From the material below, pull each line containing the string "copy".

——————

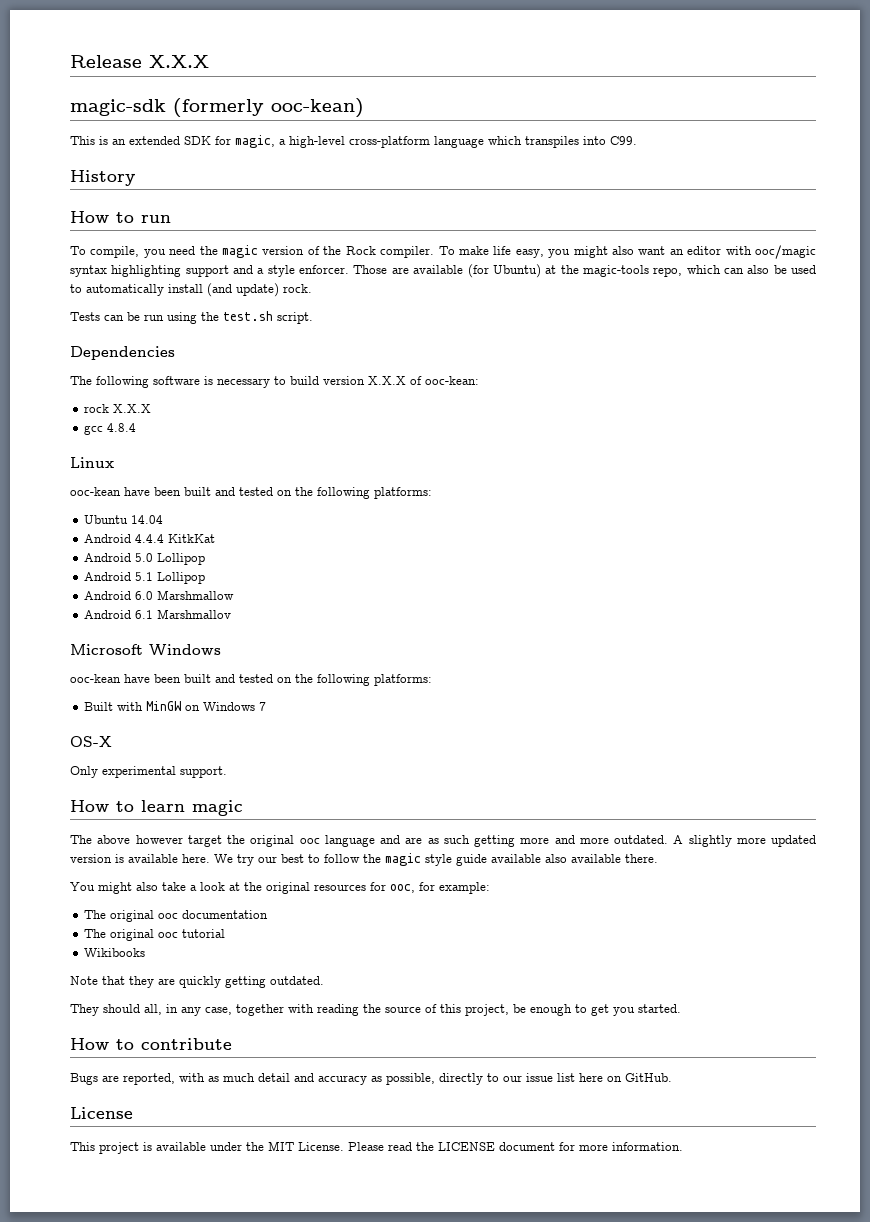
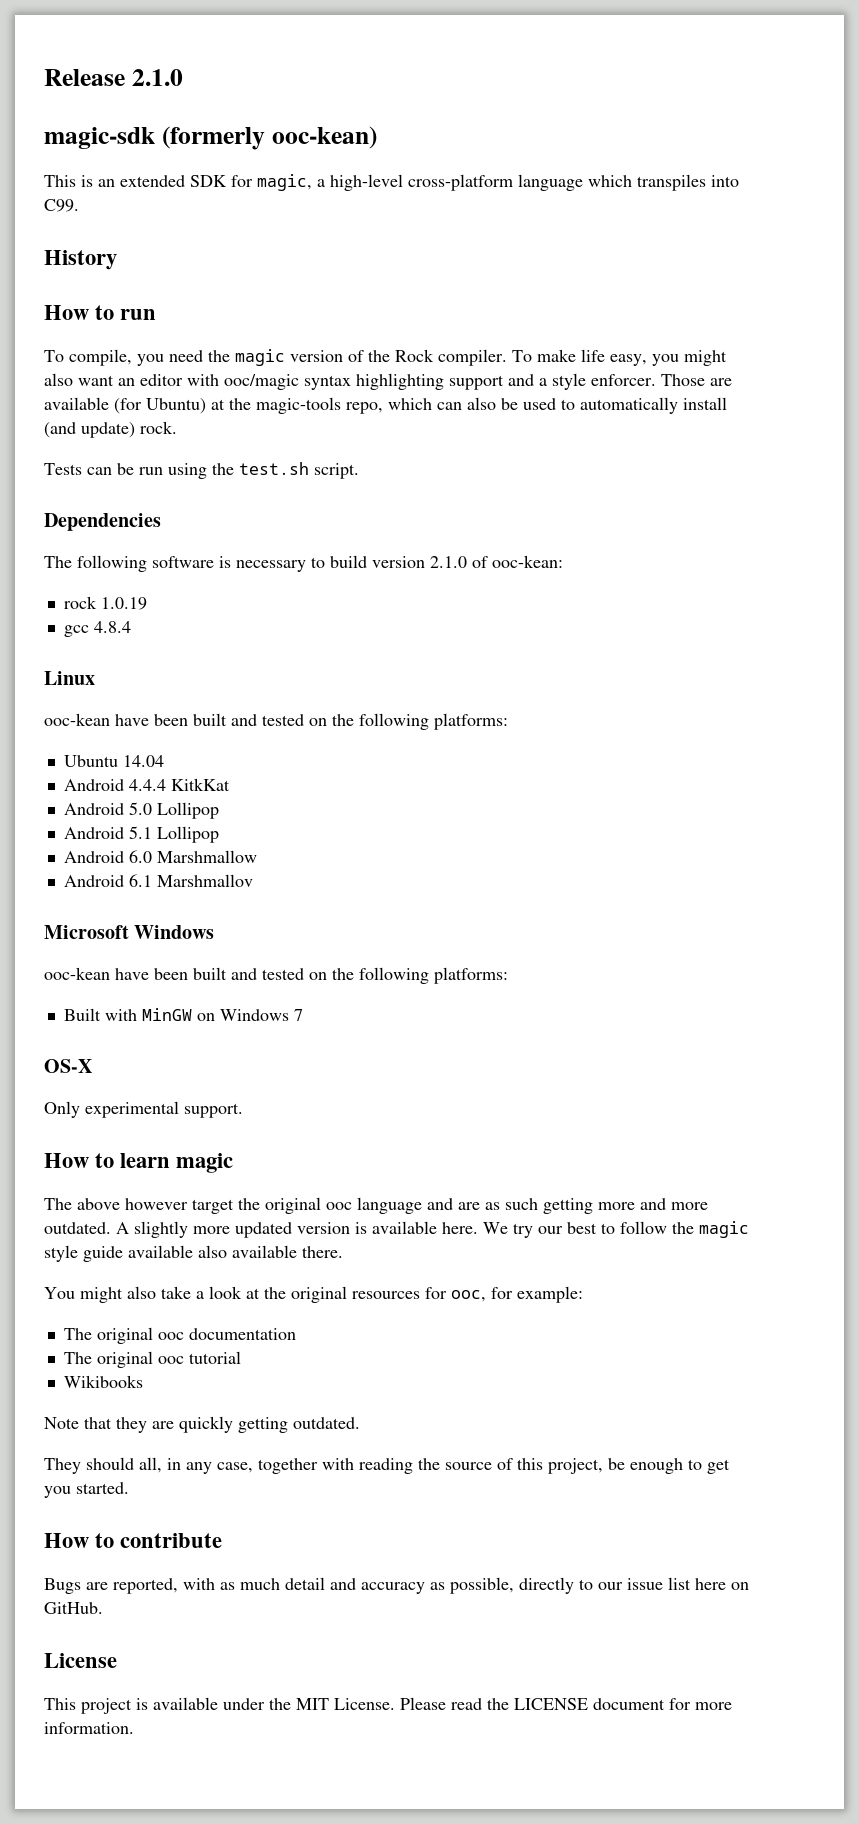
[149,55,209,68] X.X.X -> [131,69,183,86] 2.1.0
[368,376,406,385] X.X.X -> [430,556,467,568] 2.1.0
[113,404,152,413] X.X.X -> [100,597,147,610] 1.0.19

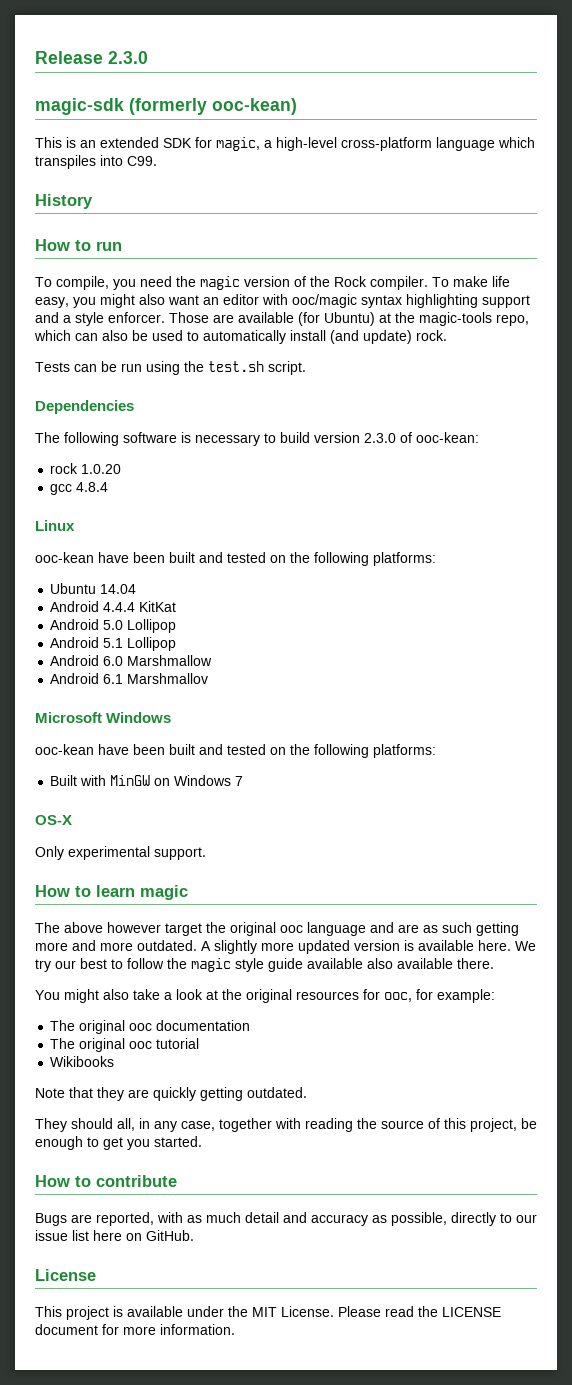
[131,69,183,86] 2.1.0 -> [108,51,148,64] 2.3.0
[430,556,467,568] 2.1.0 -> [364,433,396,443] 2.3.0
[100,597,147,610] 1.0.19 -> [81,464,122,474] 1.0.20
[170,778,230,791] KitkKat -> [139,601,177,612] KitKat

——————

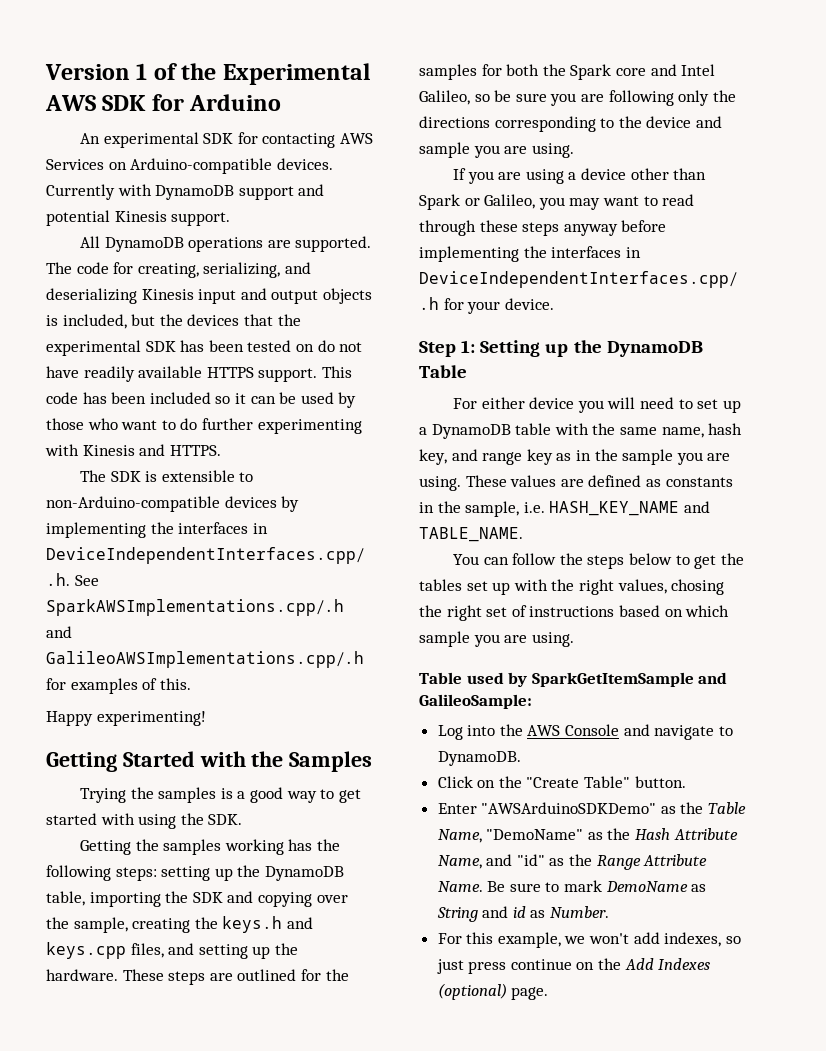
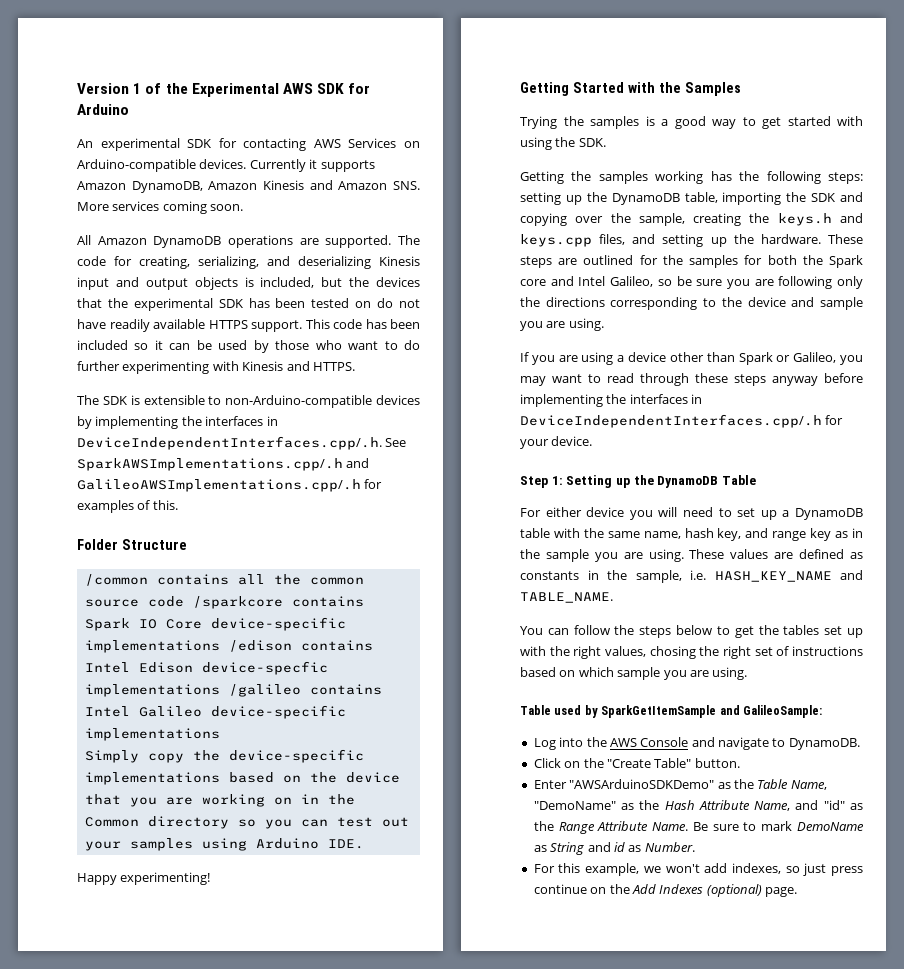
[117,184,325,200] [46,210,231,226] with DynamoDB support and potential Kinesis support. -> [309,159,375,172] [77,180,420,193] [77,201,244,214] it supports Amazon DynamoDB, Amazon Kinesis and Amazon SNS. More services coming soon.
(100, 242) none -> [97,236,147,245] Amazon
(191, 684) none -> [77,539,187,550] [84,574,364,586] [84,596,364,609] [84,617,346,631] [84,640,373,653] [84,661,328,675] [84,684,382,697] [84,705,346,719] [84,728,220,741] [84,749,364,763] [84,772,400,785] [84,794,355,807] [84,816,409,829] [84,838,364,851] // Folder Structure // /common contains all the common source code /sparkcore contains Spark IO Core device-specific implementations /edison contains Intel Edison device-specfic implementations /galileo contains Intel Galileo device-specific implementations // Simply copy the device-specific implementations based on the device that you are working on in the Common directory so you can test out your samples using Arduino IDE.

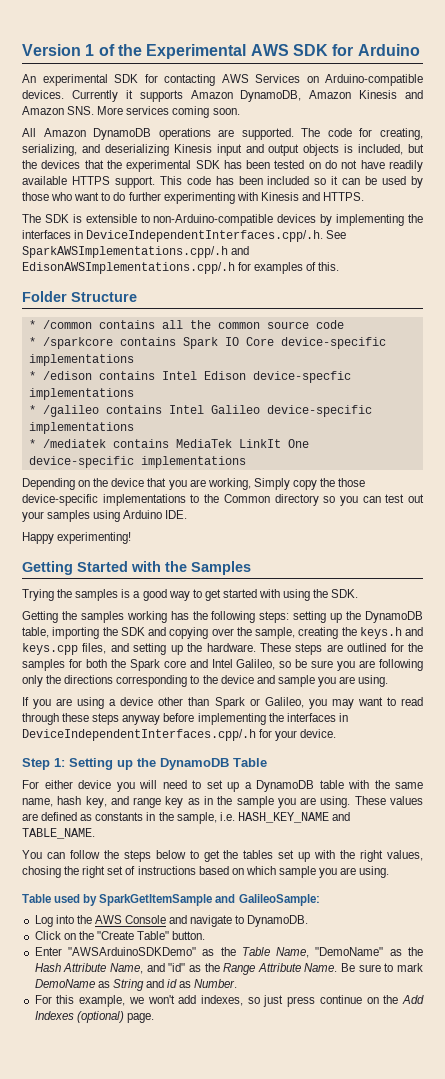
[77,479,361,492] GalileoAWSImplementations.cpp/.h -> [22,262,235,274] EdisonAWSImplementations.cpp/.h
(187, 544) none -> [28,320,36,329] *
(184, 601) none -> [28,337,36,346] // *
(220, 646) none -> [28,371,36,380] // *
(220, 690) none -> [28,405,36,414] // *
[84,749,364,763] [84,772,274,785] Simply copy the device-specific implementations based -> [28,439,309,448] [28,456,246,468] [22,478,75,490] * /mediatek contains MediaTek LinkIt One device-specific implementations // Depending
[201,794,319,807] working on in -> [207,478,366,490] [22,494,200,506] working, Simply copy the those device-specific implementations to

——————

[Output for this exercise]
(191, 684) none -> [77,539,187,550] [84,574,364,586] [84,596,364,609] [84,617,346,631] [84,640,373,653] [84,661,328,675] [84,684,382,697] [84,705,346,719] [84,728,220,741] [84,749,364,763] [84,772,400,785] [84,794,355,807] [84,816,409,829] [84,838,364,851] // Folder Structure // /common contains all the common source code /sparkcore contains Spark IO Core device-specific implementations /edison contains Intel Edison device-specfic implementations /galileo contains Intel Galileo device-specific implementations // Simply copy the device-specific implementations based on the device that you are working on in the Common directory so you can test out your samples using Arduino IDE.
[84,749,364,763] [84,772,274,785] Simply copy the device-specific implementations based -> [28,439,309,448] [28,456,246,468] [22,478,75,490] * /mediatek contains MediaTek LinkIt One device-specific implementations // Depending
[201,794,319,807] working on in -> [207,478,366,490] [22,494,200,506] working, Simply copy the those device-specific implementations to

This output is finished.